- [What to do]: Report the number of lines below in which the word "label" occurs. Nothing else is needed.

- [Entries provided]:
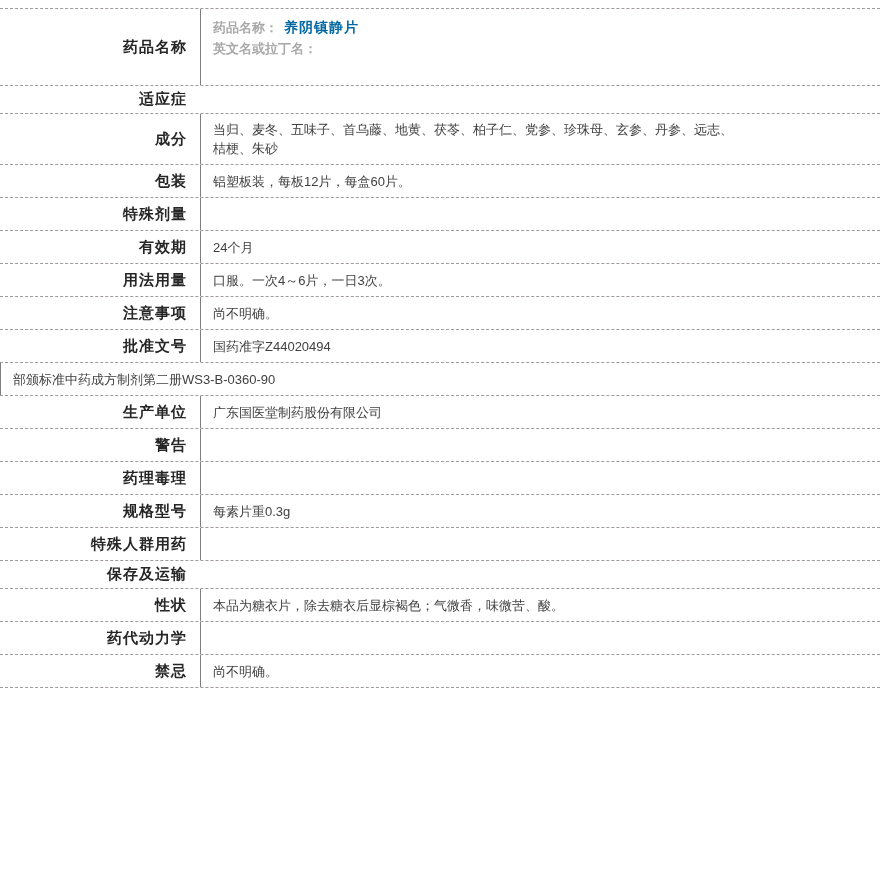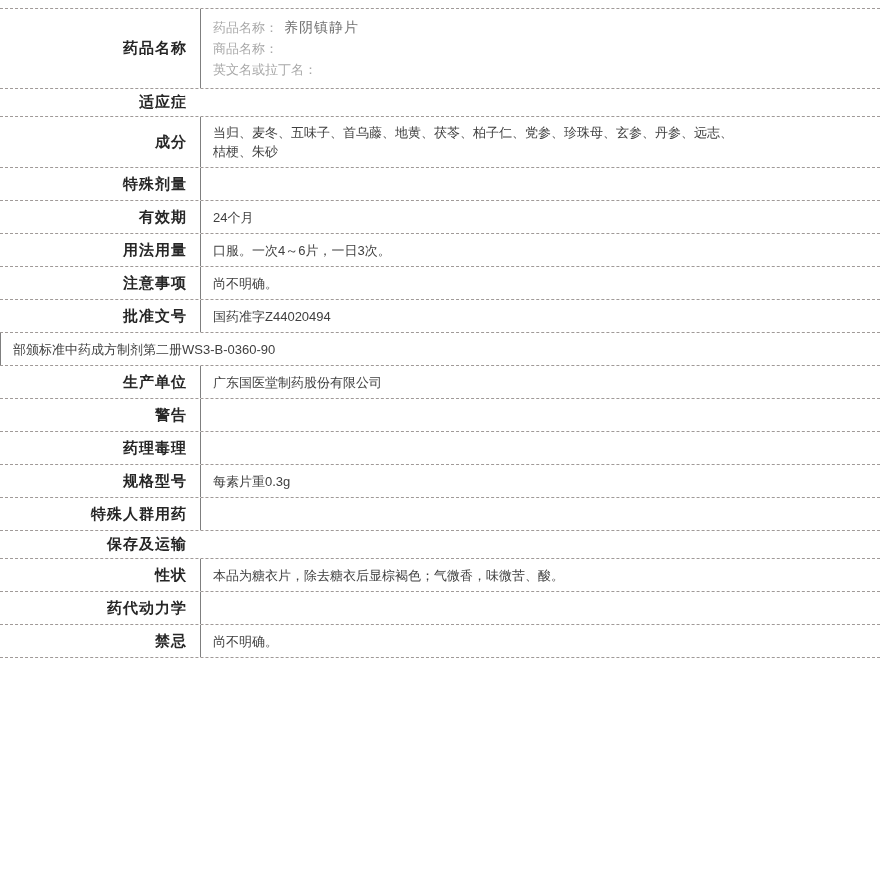--- a/index.html
+++ b/index.html
@@ -53,49 +53,54 @@
     padding-top: 8px;
     padding-bottom: 8px;
     min-height: 76px;
   }
   .name-line {
     line-height: 21px;
     font-size: 13px;
   }
   .name-key {
     color: #a8a8a8;
+    font-weight: bold;
   }
   .name-value {
-    font-weight: normal;
-    color: #737373;
+    font-weight: bold;
+    color: #0369a1;
     font-size: 14px;
     margin-left: 6px;
     letter-spacing: 1px;
   }
 </style>
 </head>
 <body>
 
 <div class="drug-table" id="drug-table">
   <div class="row row-name">
     <div class="label-cell">药品名称</div>
-    <div class="value-cell"><div class="name-line"><span class="name-key">药品名称：</span><span class="name-value">养阴镇静片</span></div><div class="name-line"><span class="name-key">商品名称：</span></div><div class="name-line"><span class="name-key">英文名或拉丁名：</span></div></div>
+    <div class="value-cell"><div class="name-line"><span class="name-key">药品名称：</span><span class="name-value">养阴镇静片</span></div><div class="name-line"><span class="name-key">英文名或拉丁名：</span></div></div>
   </div>
 
   <div class="row">
     <div class="label-cell">适应症</div>
   </div>
 
   <div class="row">
     <div class="label-cell">成分</div>
     <div class="value-cell">当归、麦冬、五味子、首乌藤、地黄、茯苓、柏子仁、党参、珍珠母、玄参、丹参、远志、
 桔梗、朱砂</div>
   </div>
 
 
+  <div class="row">
+    <div class="label-cell">包装</div>
+    <div class="value-cell">铝塑板装，每板12片，每盒60片。</div>
+  </div>
 
   <div class="row">
     <div class="label-cell">特殊剂量</div>
     <div class="value-cell"></div>
   </div>
 
   <div class="row">
     <div class="label-cell">有效期</div>
     <div class="value-cell">24个月</div>
   </div>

- [Task solution]: 6